- **Directions for this task**
Write out the whole listing below exactly, skipping each picture.

- **Material provided**
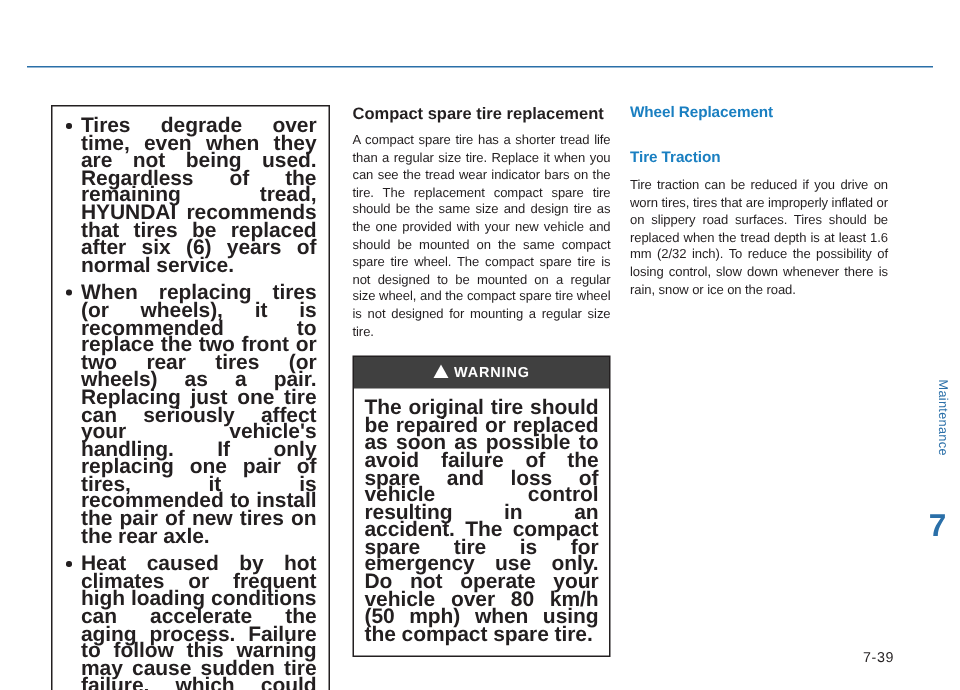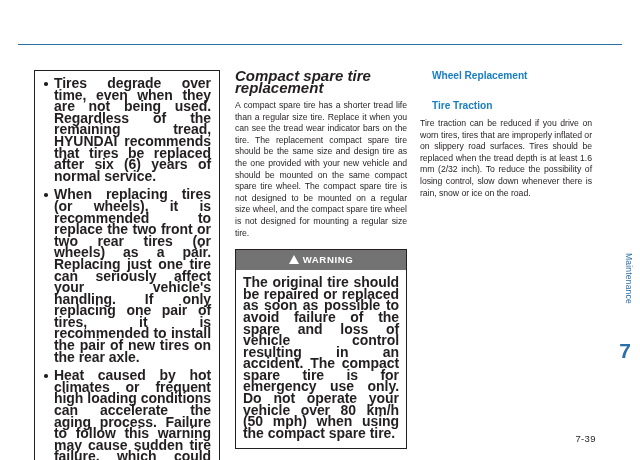"Compact spare tire replacement" .subhead-italic { font-size: 15px -> 11px; font-style: italic -> none }
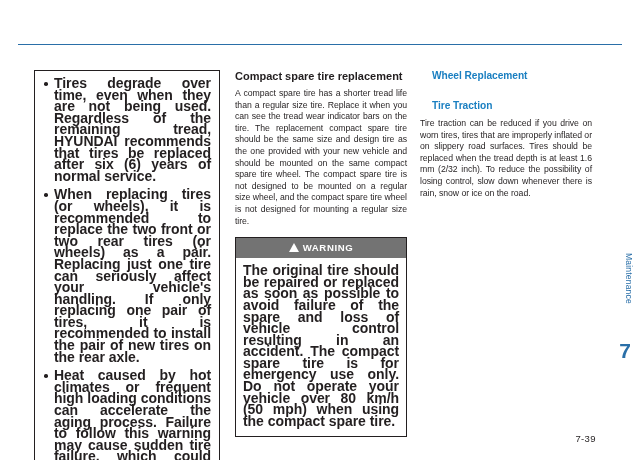"Wheel Replacement" .head-blue { margin: 0 0 7px 12px -> 0 0 7px 0 }
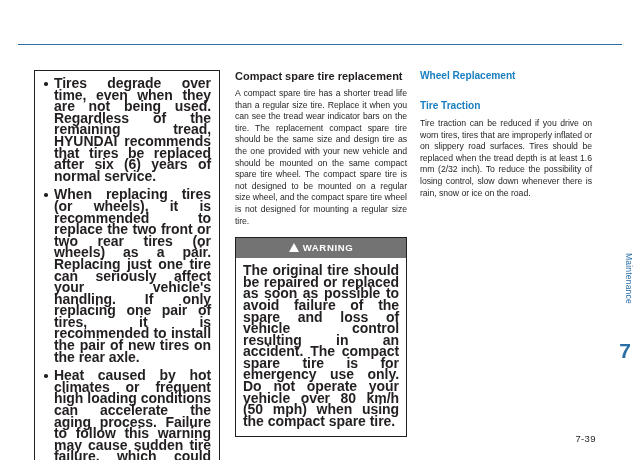"WARNING" .warning-bar { background: #737373 -> #404040 }
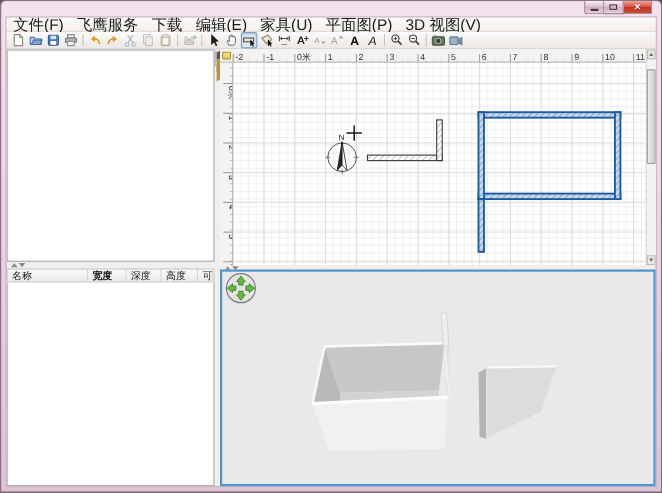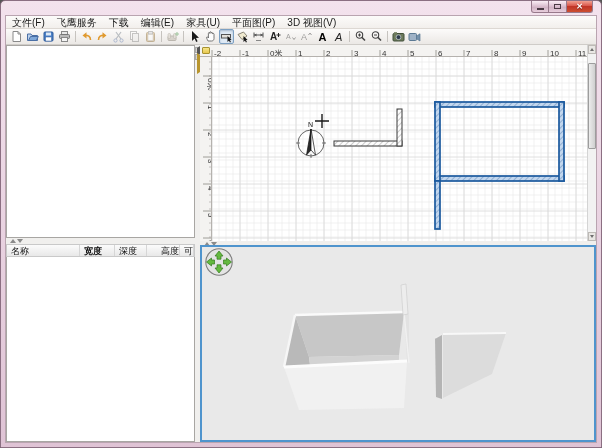"文件(F)" .menubar { font-size: 10px -> 14px }
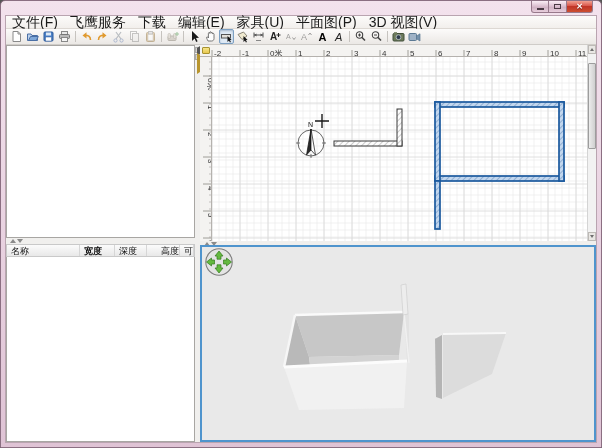"高度" div.th { text-align: right -> none }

- **Exercise result**
"Compact spare tire replacement" .subhead-italic { font-size: 15px -> 11px; font-style: italic -> none }
"Wheel Replacement" .head-blue { margin: 0 0 7px 12px -> 0 0 7px 0 }
"WARNING" .warning-bar { background: #737373 -> #404040 }
"文件(F)" .menubar { font-size: 10px -> 14px }
"高度" div.th { text-align: right -> none }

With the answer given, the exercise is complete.